Problem: Take the lines below beginning at the line that has "(161, 257) none" and stopping after the line that has "(171, 634) none", and print them exactly as they are, with no other lines.

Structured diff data
....
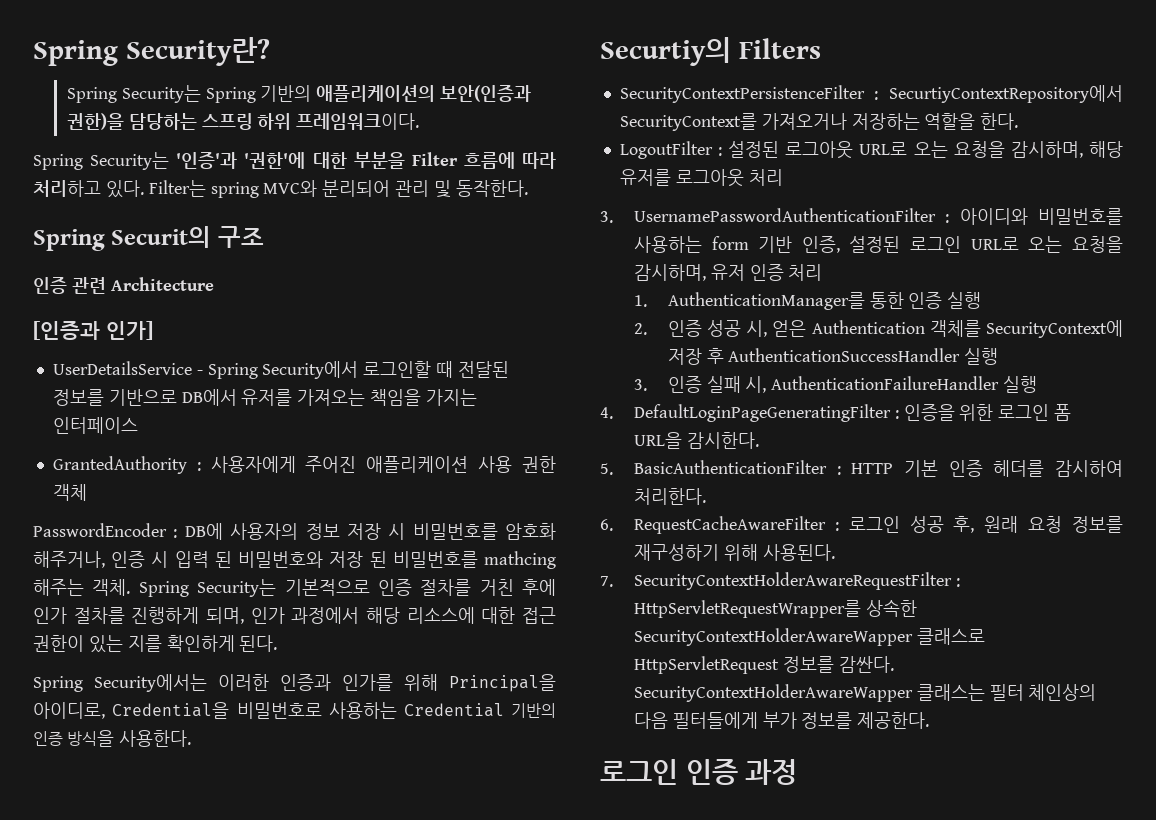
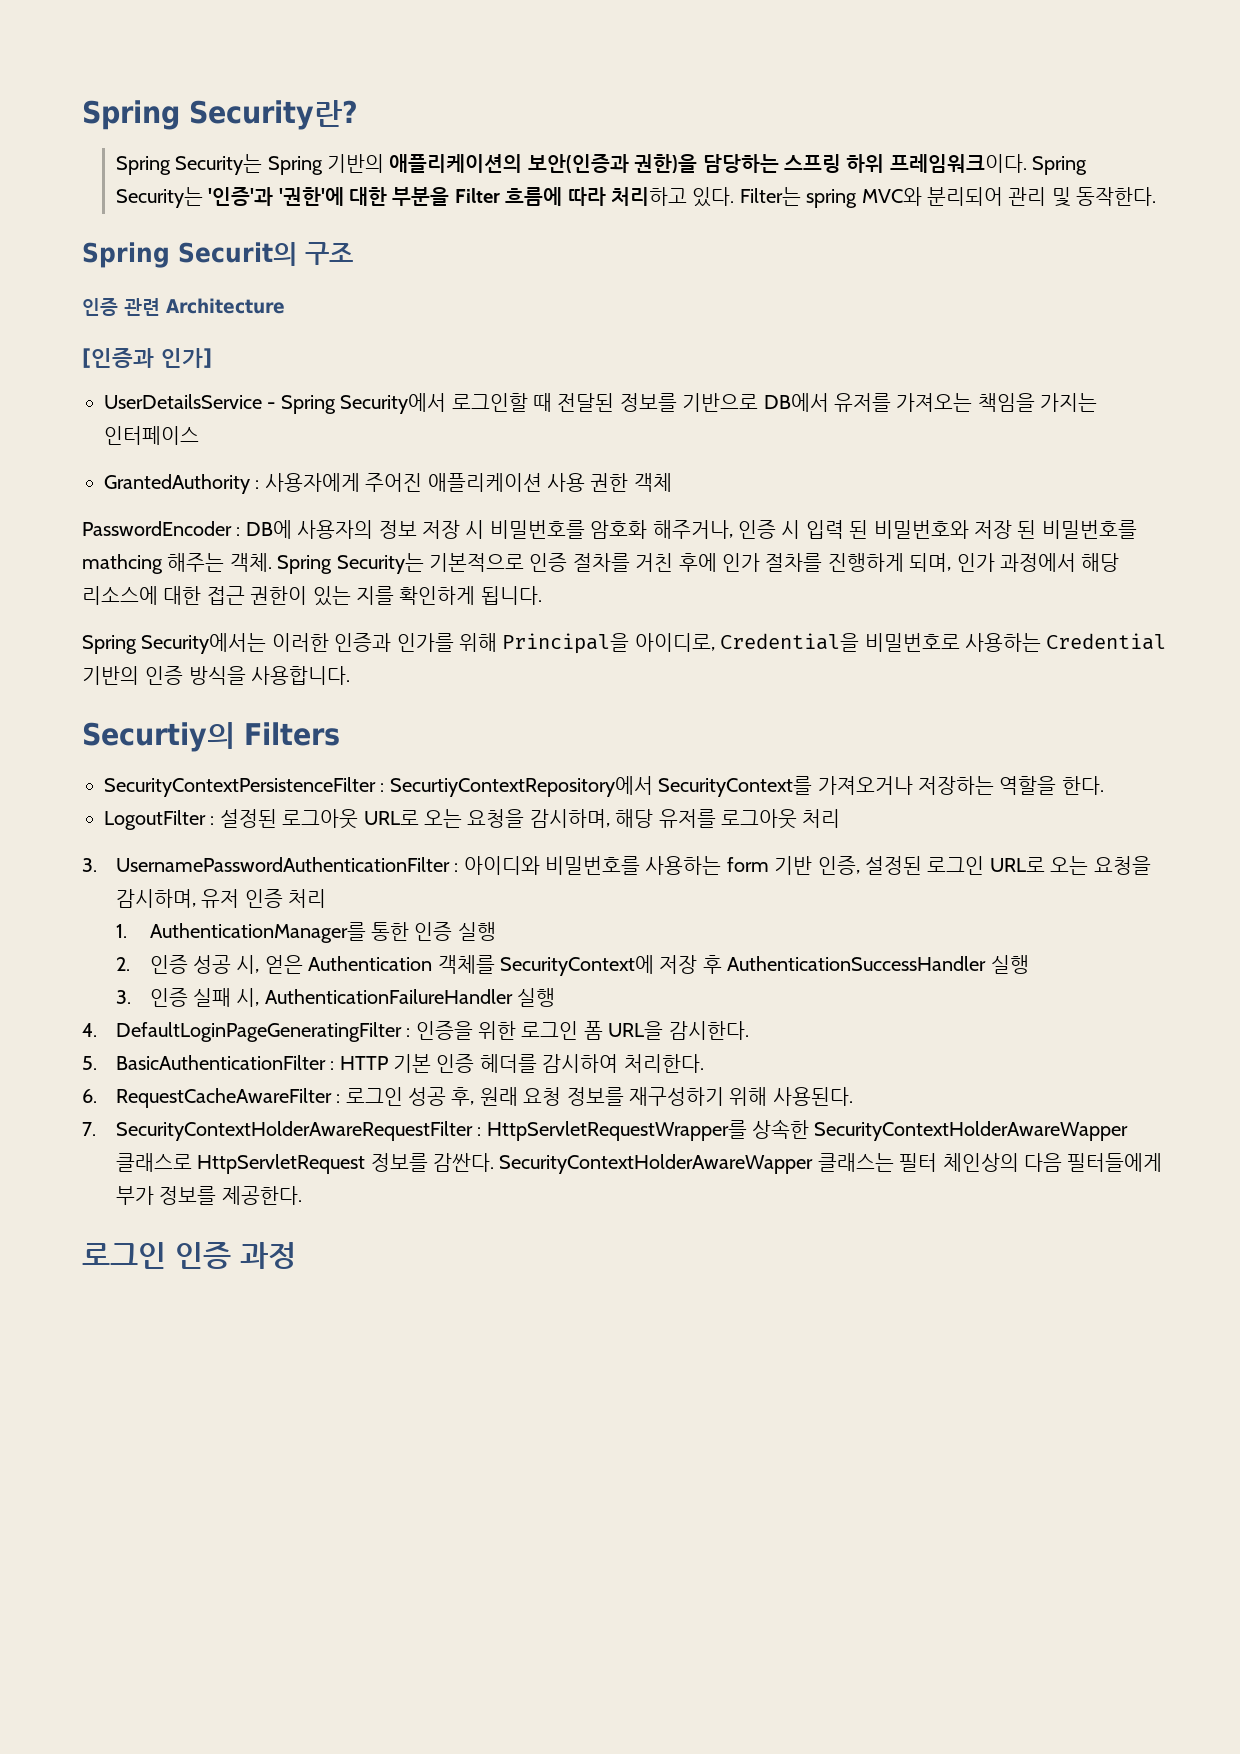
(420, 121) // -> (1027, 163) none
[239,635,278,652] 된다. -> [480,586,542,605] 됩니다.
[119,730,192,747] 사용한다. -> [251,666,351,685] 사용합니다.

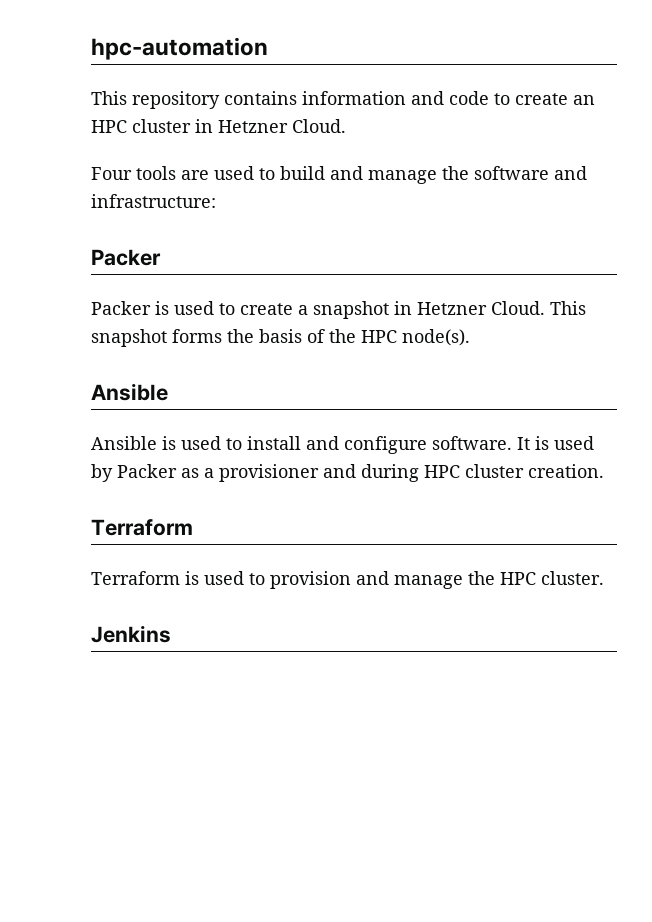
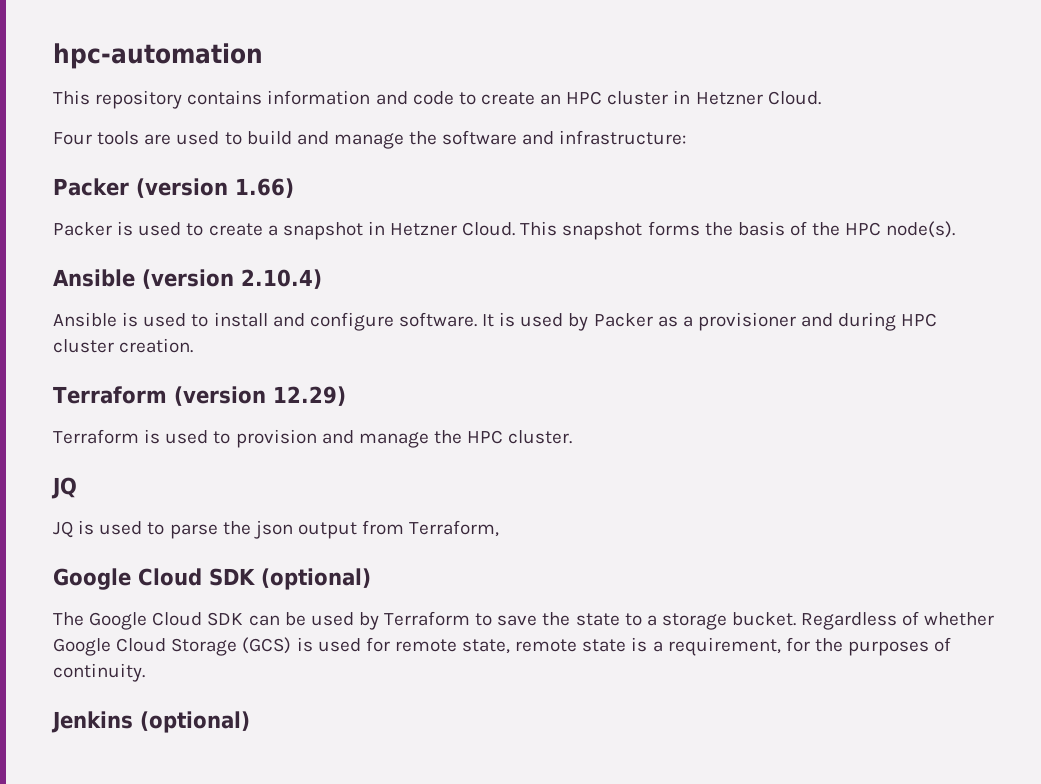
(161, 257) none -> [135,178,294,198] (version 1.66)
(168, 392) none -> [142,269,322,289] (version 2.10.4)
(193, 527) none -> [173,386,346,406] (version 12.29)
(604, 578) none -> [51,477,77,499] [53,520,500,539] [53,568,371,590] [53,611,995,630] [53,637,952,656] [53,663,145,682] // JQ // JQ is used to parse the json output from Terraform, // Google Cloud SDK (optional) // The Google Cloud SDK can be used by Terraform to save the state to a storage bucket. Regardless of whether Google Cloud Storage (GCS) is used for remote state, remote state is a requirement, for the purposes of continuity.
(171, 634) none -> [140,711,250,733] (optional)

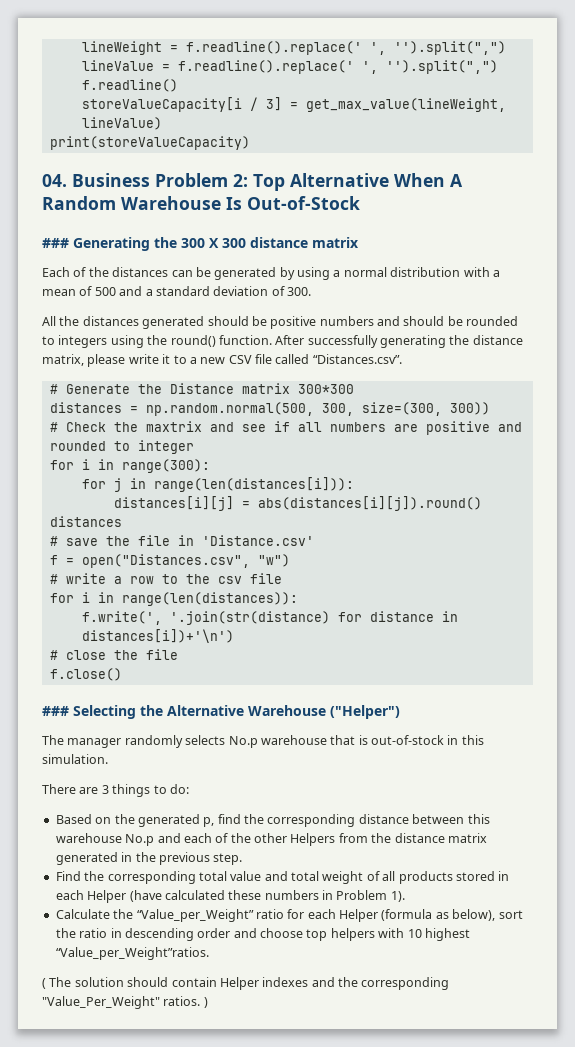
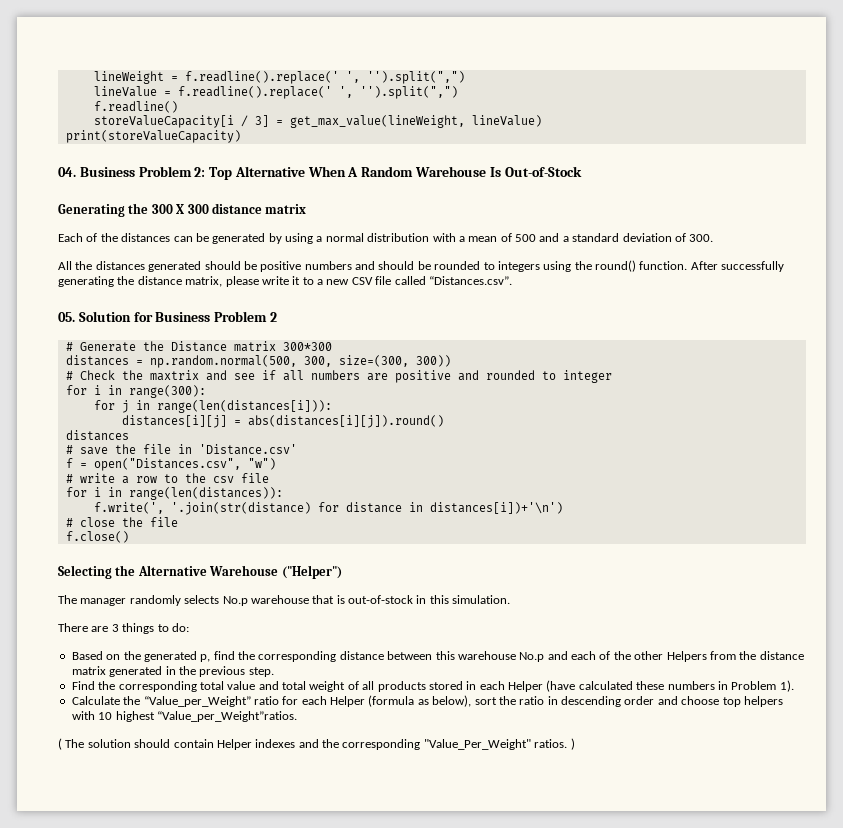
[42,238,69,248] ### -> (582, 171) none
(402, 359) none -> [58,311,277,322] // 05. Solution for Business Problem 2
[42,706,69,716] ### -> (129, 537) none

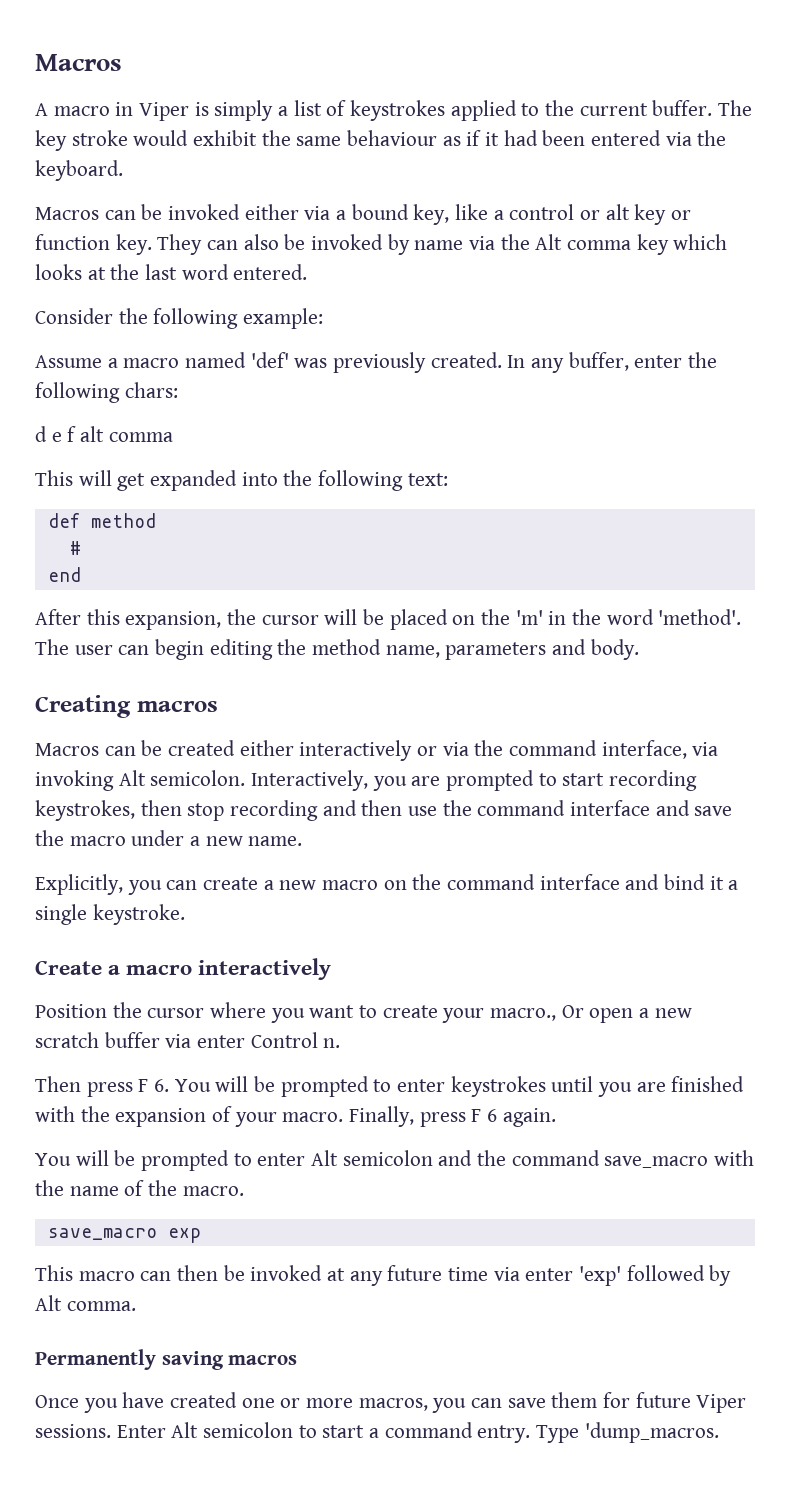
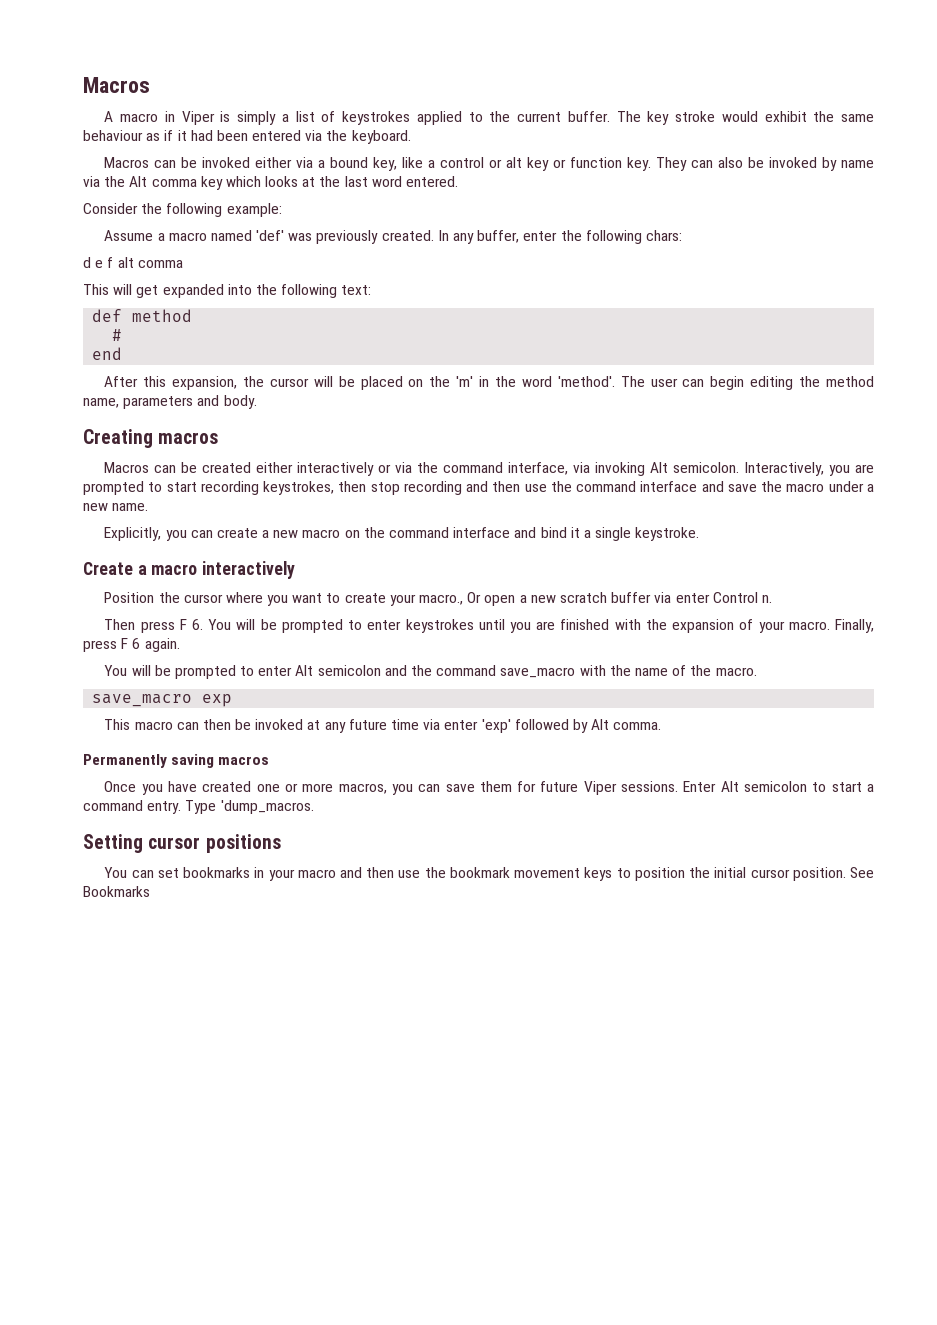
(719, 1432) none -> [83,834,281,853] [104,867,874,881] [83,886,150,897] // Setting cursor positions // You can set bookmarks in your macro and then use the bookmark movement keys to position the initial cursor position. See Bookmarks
....
Exercise answer:
(161, 257) none -> [135,178,294,198] (version 1.66)
(168, 392) none -> [142,269,322,289] (version 2.10.4)
(193, 527) none -> [173,386,346,406] (version 12.29)
(604, 578) none -> [51,477,77,499] [53,520,500,539] [53,568,371,590] [53,611,995,630] [53,637,952,656] [53,663,145,682] // JQ // JQ is used to parse the json output from Terraform, // Google Cloud SDK (optional) // The Google Cloud SDK can be used by Terraform to save the state to a storage bucket. Regardless of whether Google Cloud Storage (GCS) is used for remote state, remote state is a requirement, for the purposes of continuity.
(171, 634) none -> [140,711,250,733] (optional)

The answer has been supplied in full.